En estos últimos instrumentos, S. Benito insiste en la práctica de la caridad fraterna.
Son cinco preceptos o instrumentos negativos y cuatro positivos que presenta para ejercitarnos en los diversos aspectos del amor fraterno.
Hoy nos ocupamos del primero de los negativos: “No odiar a nadie”. Sus raíces profunda están en el Lev. 19,17; Deut. 23,8 y además de numerosos lugares del evangelio, en la Didaché 2,7.
Odiar a alguien es desearle su mal, alegrarse del mal que le sobreviene, no porque así a uno mismo le venga algún bien, sino únicamente porque el hermano encuentra en esa situación o circunstancia un mal.
Es el vicio que podemos llamar infernal o demoníaco. El demonio desea el mal de Dios, es decir el pecado, no porque consiga alguna ventaja, sino que con él se ofende a Dios. Se regocija de la pérdida de las almas, y hace todo cuanto puede para perderlas, sin que en esto medie otro deseo que el de satisfacer su oído Dios y a las almas. Procura la ofensa a Dios y la desgracia de los hombres.
El vicio del odio, hace que el que se deja llevar de él se parezca al demonio. Dios es caridad y por la caridad nos parecemos a Dios. El demonio es el odio y cualquier que tenga el odio en su corazón, se hace un demonio.
S. Basilio dice: “Así como el que tiene la caridad mora en Dios y Díos mora en el, así el que tiene el odio en el corazón, mora en el demonio y el demonio mora en él”.
De aquí los terribles efectos del odio. Dios quiera preservarnos siempre de este vicio. Vicio que puede existir en los monasterios. Puede encontrarse en la casa de Dios y con frecuencia se ha dicho que los odios más terribles son los de las personas consagradas a Dios. Aquí también se cumple aquello que “Corruptio optimi, pésima” Del mejor vino sale el peor vinagre.

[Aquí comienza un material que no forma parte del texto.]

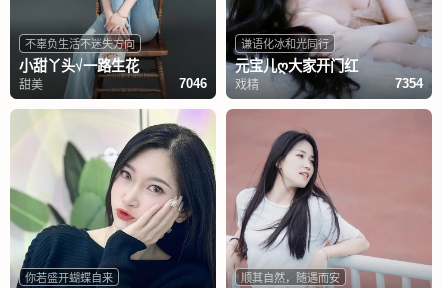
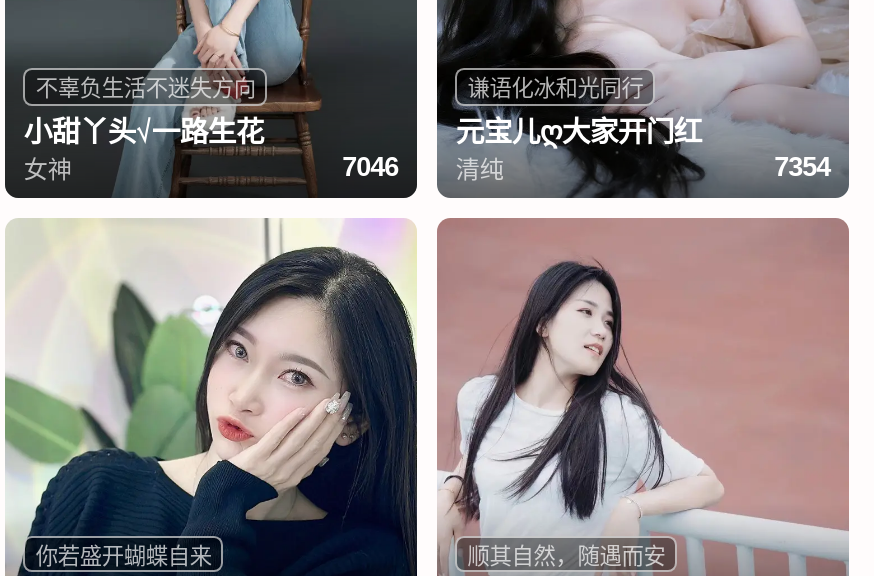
- 甜美
+ 女神

- 戏精
+ 清纯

Una antipatía que en un principio es mal combatida en sus principios, agriada luego por las contrariedades mal aceptadas, por las persecuciones verdaderas o imaginarias, puede convertirse en terrible odio.
Hay personas religiosas, exteriormente ejemplares, que no pueden oír pronunciar tal o cual nombre, sin manifestar animosidad, y sin que se alegren del mal del hermano, o sientan tristeza del bien que le sucede. Y lo más triste es que con frecuencia no se da importancia a estos sentimientos, y en este estado se reciben los sacramentos. Y así se pretende hacer progresos en la perfección.
No hay progreso posible, no hay vida espiritual alguna, `para el que alimenta en su corazón voluntariamente una antipatía mas o menos odiosa contra el prójimo.
Y este odio al prójimo existe si nos alegramos del mal o nos entristecemos del bien que le sucede.
Solo hay un odio permitido. Nuestro P. S. Benito lo permite, más, manda: “Odiar la propia voluntad”. No es en realidad a la propia voluntad lo que debemos odiar, sino a los perversos deseos que puedan aflorar, es decir el pecado en cualquiera de sus manifestaciones.
Por gran pecador que sea nuestro hermano, tenemos que amarle, desear su bien, orar por él, ayudarle a convertirse. Lo que tenemos que aborrecer en donde quiera que se encuentre es el acto o estado de pecado.